For upwards of an hour the party in the boat hovered about the place, not so much with the hope of rescuing any of their shipmates as on account of the difficulty of tearing themselves away from the fatal spot. Perhaps the natural tendency of man to hope against hope had something to do with it. Then they passed silently out of the cavern and rowed slowly along the base of the tremendous cliffs.

At length the feeling of self-preservation began to assert itself, and Bob Massey was the first to break silence with the question—

“Does any one know if there’s anything to eat aboard?”

“We’d better see to that,” observed Dr Hayward, who was steering.

Bob Massey pulled in his oar, and, without remark, began to search the boat. It was found that all the food they had brought away consisted of nine tins of preserved meat and three pieces of pork, a supply which would not go far among ten persons.

The ten survivors were Dr Hayward and his wife; Massey and Nellie; Joe Slag; John Mitford and his wife Peggy; Terrence O’Connor, the assistant cook; Tomlin, one of the cabin passengers; and Ned Jarring. All the rest, as we have said, had perished with the ill-fated Lapwing.

Little was said at first, for the hopelessness of their condition seemed so obvious that the men shrank from expressing their gloomy fears to the women who sat huddled together, wet and cold, in the bottom of the boat.

As we have said, as far as the eye could see in any direction, the frowning cliffs rose perpendicularly out of deep water. There was not even a strip of sand or a bay into which they could run in case of the wind increasing.

“There is nothing for it but to push on till we come to an inlet or break of some sort in the cliffs by which we may land,” said Hayward, speaking encouragingly to the women. “God helping us, we are sure to find some such place ere long.”

“Don’t look very like it,” muttered Black Ned, gloomily.

“We can see how it looks about as well as you can,” retorted John Mitford, indignantly. “If ye can’t say somethin’ to cheer the women, there’s no need for to look blue an’ tell us what a mere babby could see for itself.”

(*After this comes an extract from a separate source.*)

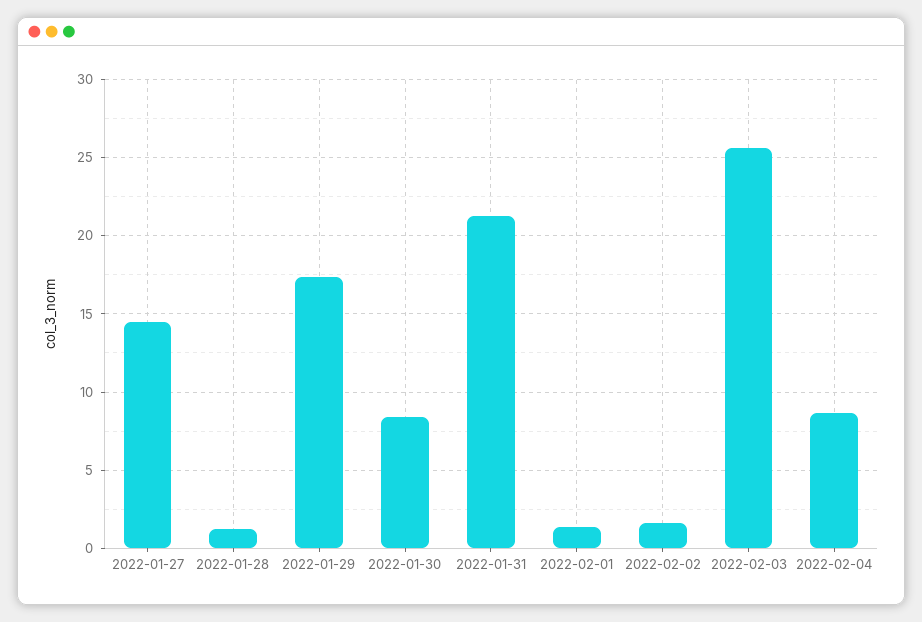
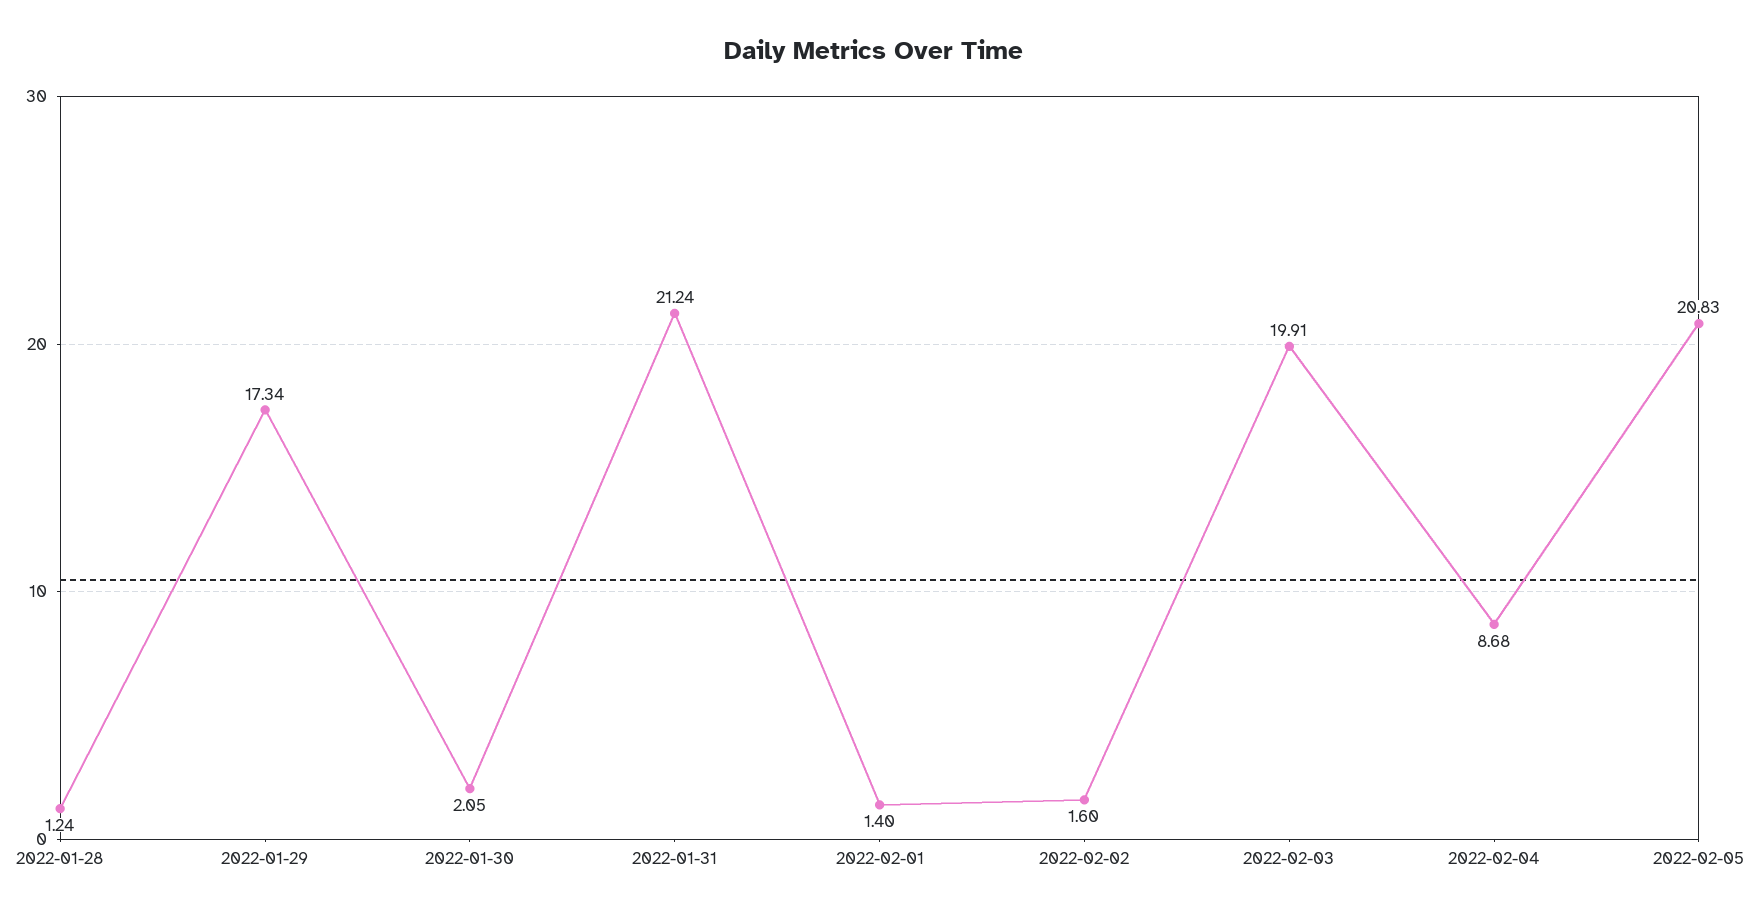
2022-01-27: 14.5 -> none
2022-01-30: 8.5 -> 2.05
2022-02-03: 25.5 -> 19.91
2022-02-05: none -> 20.83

This remark, coming as it did from lugubrious Mitford, caused Terrence O’Connor to smile.

“True for ye,” he said, “we can see what’s fornint us, but even Black Ned can’t see round the corner.”

“Besides, there may be a flat shore on the other side o’ the island,” added Bob Massey in a cheerful tone; “I’ve often noticed islands o’ this build, and when they’re so high on one side they usually are low on the opposite side; so we’ll only have to pull round—an’ mayhap there are people on it—who knows?”

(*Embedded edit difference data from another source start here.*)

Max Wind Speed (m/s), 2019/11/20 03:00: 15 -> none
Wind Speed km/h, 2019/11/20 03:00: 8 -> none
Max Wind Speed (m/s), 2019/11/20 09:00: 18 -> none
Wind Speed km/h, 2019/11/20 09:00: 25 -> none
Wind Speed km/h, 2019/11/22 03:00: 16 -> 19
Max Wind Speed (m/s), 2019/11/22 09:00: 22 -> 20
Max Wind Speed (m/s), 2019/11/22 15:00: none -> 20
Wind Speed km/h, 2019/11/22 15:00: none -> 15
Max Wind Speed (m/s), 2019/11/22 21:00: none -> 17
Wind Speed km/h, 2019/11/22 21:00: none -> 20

“Ay, natives pr’aps,” growled Jarring, “an’ cannibals who are fond of eatin’ white folk—specially women!”

“Shut up your black muzzle, or I’ll heave ye overboard!” said Mitford, fiercely, for like many easy-going, quiet men, he was unusually savage when fairly roused.

Whatever Black Ned may have felt, he gave no expression to his thoughts or feelings by word or look, but continued calmly to pull his oar.

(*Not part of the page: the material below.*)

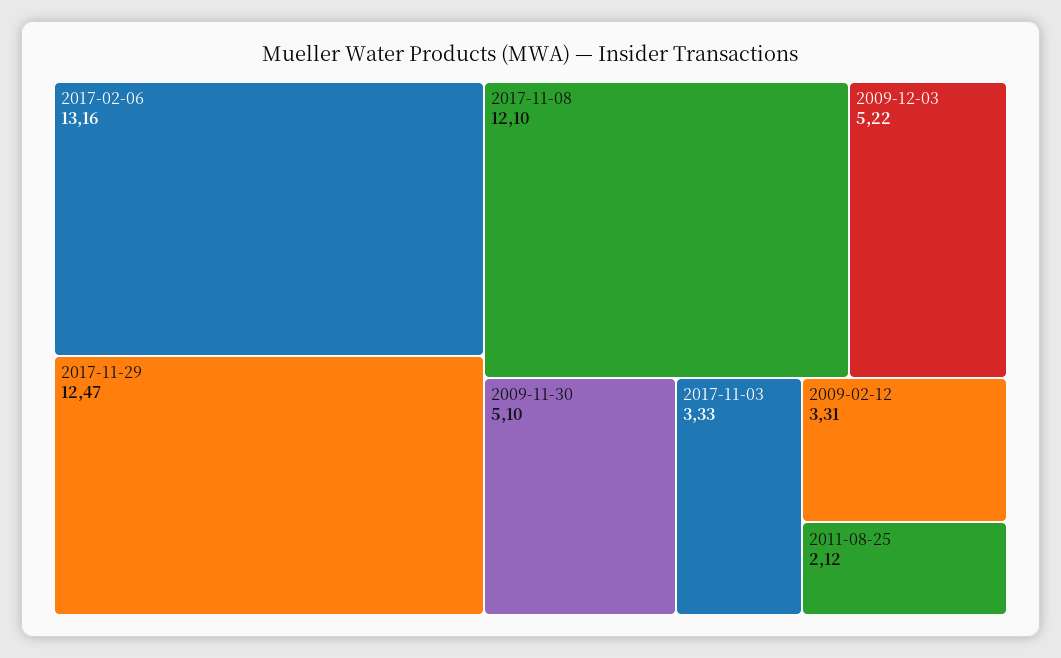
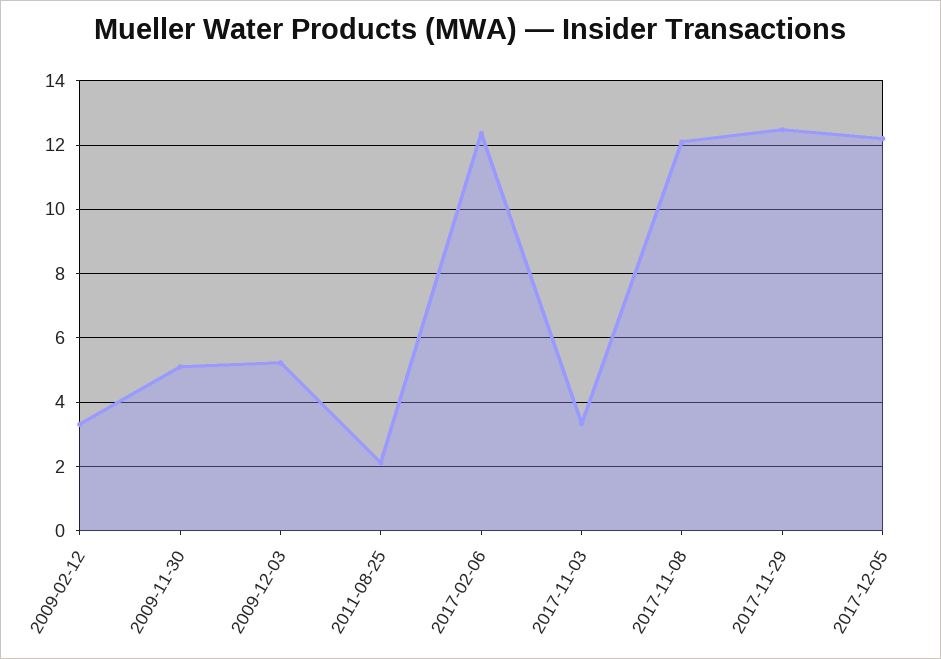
2017-02-06: 13.16 -> 12.4
2017-12-05: none -> 12.2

All that day, and all that night, however, the party pulled steadily along the shore without finding an opening in the cliffs or any part which could be scaled by man. During this period their plight was miserable in the extreme, for the weather at the time was bitterly cold; they were drenched through and through with spray, which broke so frequently over the side as to necessitate constant baling, and, to make matters worse, towards evening of the second day snow began to fall and continued to do so the greater part of the night. Fortunately, before dark they came to some small rocky islets, on which they could not land as the waves washed over them, but in the lee of which they cast anchor, and thus were enabled to ride out a furious gale, which sprang up at sunset and did not subside till morning.

It need scarcely be said that the men did all that lay in their power to shelter the poor women, who had exhibited great fortitude and uncomplaining endurance all that weary time; but little could be done for them, for there was not even a bit of sail to put over them as a protection.

“Nellie, dear,” said Massey, when the boat was brought up under the lee of the rocks, “d’ee feel very cold?”

“Not very,” replied his wife, raising her head. “I’m strong, thank God, and can stand it; but Peggy here is shudderin’ awful bad. I believe she’ll die if somethin’ isn’t done for her.”

“I think if she could only ring the water out of her clothes,” whispered Mrs Hayward to her husband, “it might do her some good, but—”

“I know that, Eva: it would do you all good, and we must have it done somehow—”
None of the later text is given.